Isabelle Aboulker was born on 23 October 1938 in the Parisian suburb of Boulogne-Billancourt. Her father was the Algerian-born film director and writer Marcel Aboulker and her maternal grandfather was the composer Henry Février. While following a course in composition and keyboard studies at the Conservatoire National Supérieur de Musique in Paris, she started composing for the theatre, the cinema and television. She then worked for the Conservatoire as their chief accompanist and voice teacher and authored several educational works. In 1980 she turned to composing operas and subsequently many other vocal works.

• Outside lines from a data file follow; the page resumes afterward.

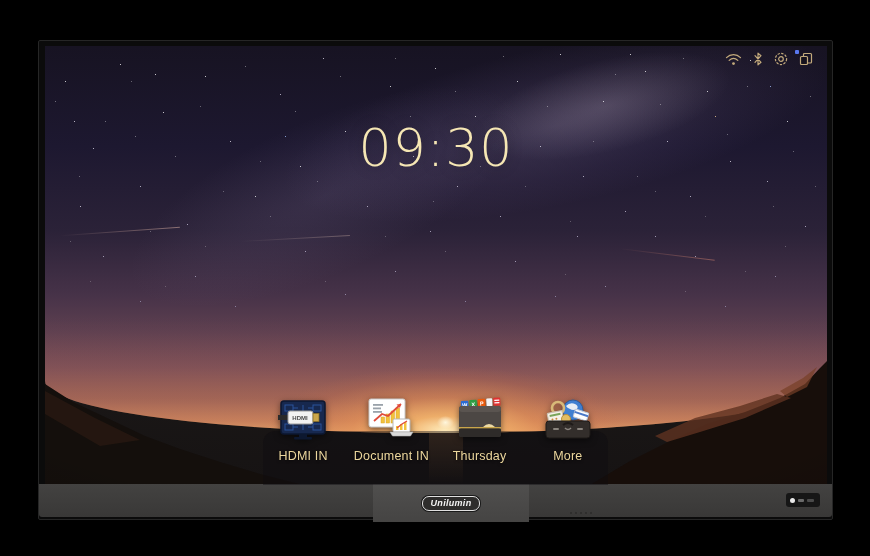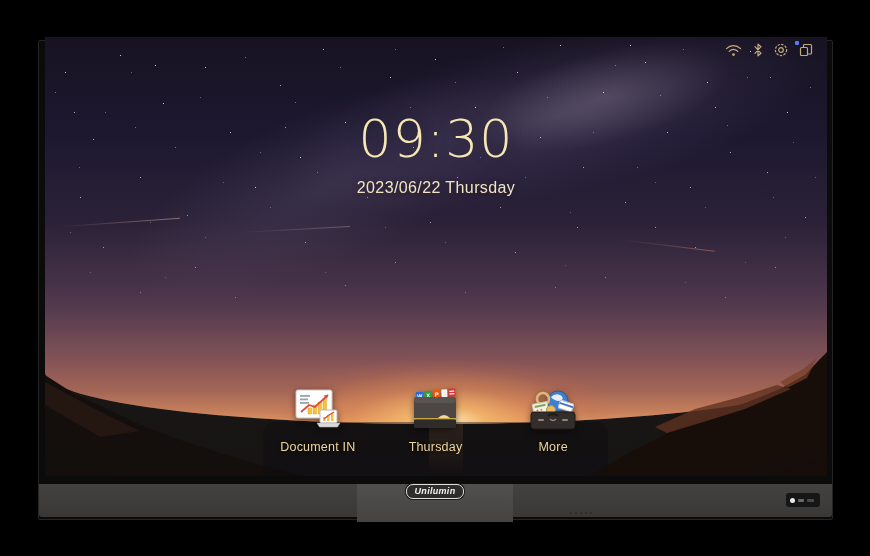"09:30" .screen { top: 37px -> 46px }
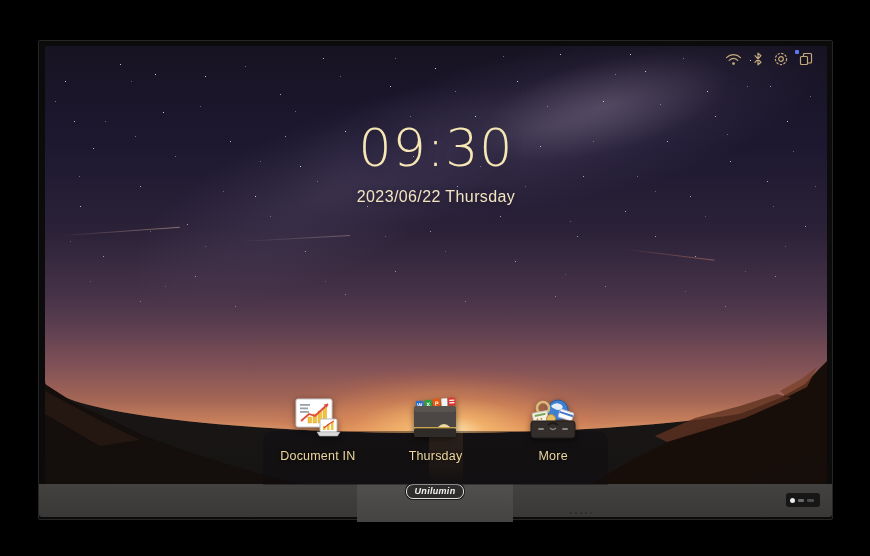"2023/06/22 Thursday" div.clock-date { html: <div>2023/06/22 Thursday</div> -> none }
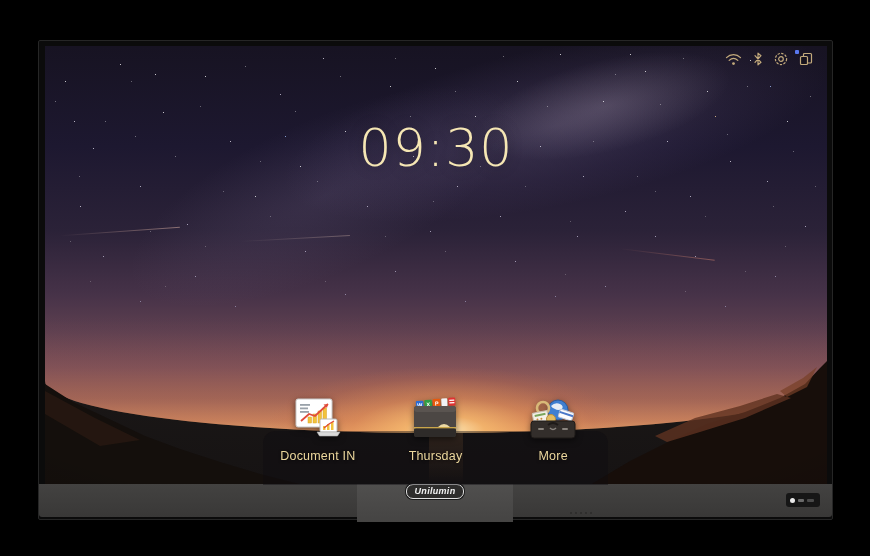"HDMI IN" div.dock-item { html: none -> <div> <span> <svg> <rect></rect> <g> <rect></rect> <rect></rect> <rect></rect> <rect></rect> <path></path> </g> <rect></rect> <rect></rect> <text>HDMI</text> <rect></rect> <rect></rect> <rect></rect> </svg> </span> <span>HDMI IN</span> </div> }
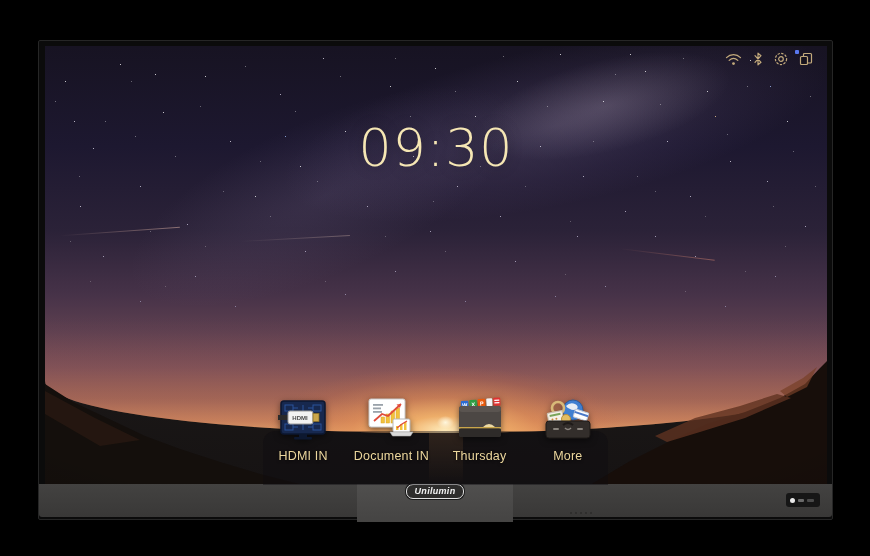"Unilumin" .bezel-tray { align-items: flex-start -> center; left: 318px -> 334px }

Because of her work with children, Isabelle Aboulker made a particular speciality of composing pieces which would appeal to them or in which they could participate, as they do in Les Fables Enchantées, based on the work of Jean de la Fontaine.[1] Other subjects have included Beauty and the Beast, Cinderella and Tom Thumb (Petit Poucet). Among her work for adults are two operas based on plays by Eugène Ionesco and settings of poems by Guillevic and Charles Cros. In 1998 she was commissioned by the Orchestre de Picardie to write the oratorio L’homme qui titubait dans la guerre to commemorate the 80th anniversary of the ending of World War I and this was subsequently chosen to represent France when Weimar became European city of culture in 1999. To celebrate the second centenary of Honoré de Balzac’s birth that same year she was commissioned by the Grand Theatre in Tours to write the comic opera Monsieur de Balzac fait son theatre.

The 2011 contemporary classical album Troika includes Isabelle Aboulker’s song cycle “Caprice étrange”, set to poems written in French by 19th century Russian poets Mikhail Lermontov, Aleksandr Pushkin and Fyodor Tyutchev.[2]

Notes

  1. Sound files from this work are on the Benzekry Musico-Collège site
  2. "Troika: Russia’s westerly poetry in three orchestral song cycles", Rideau Rouge Records, ASIN: B005USB24A, 2011.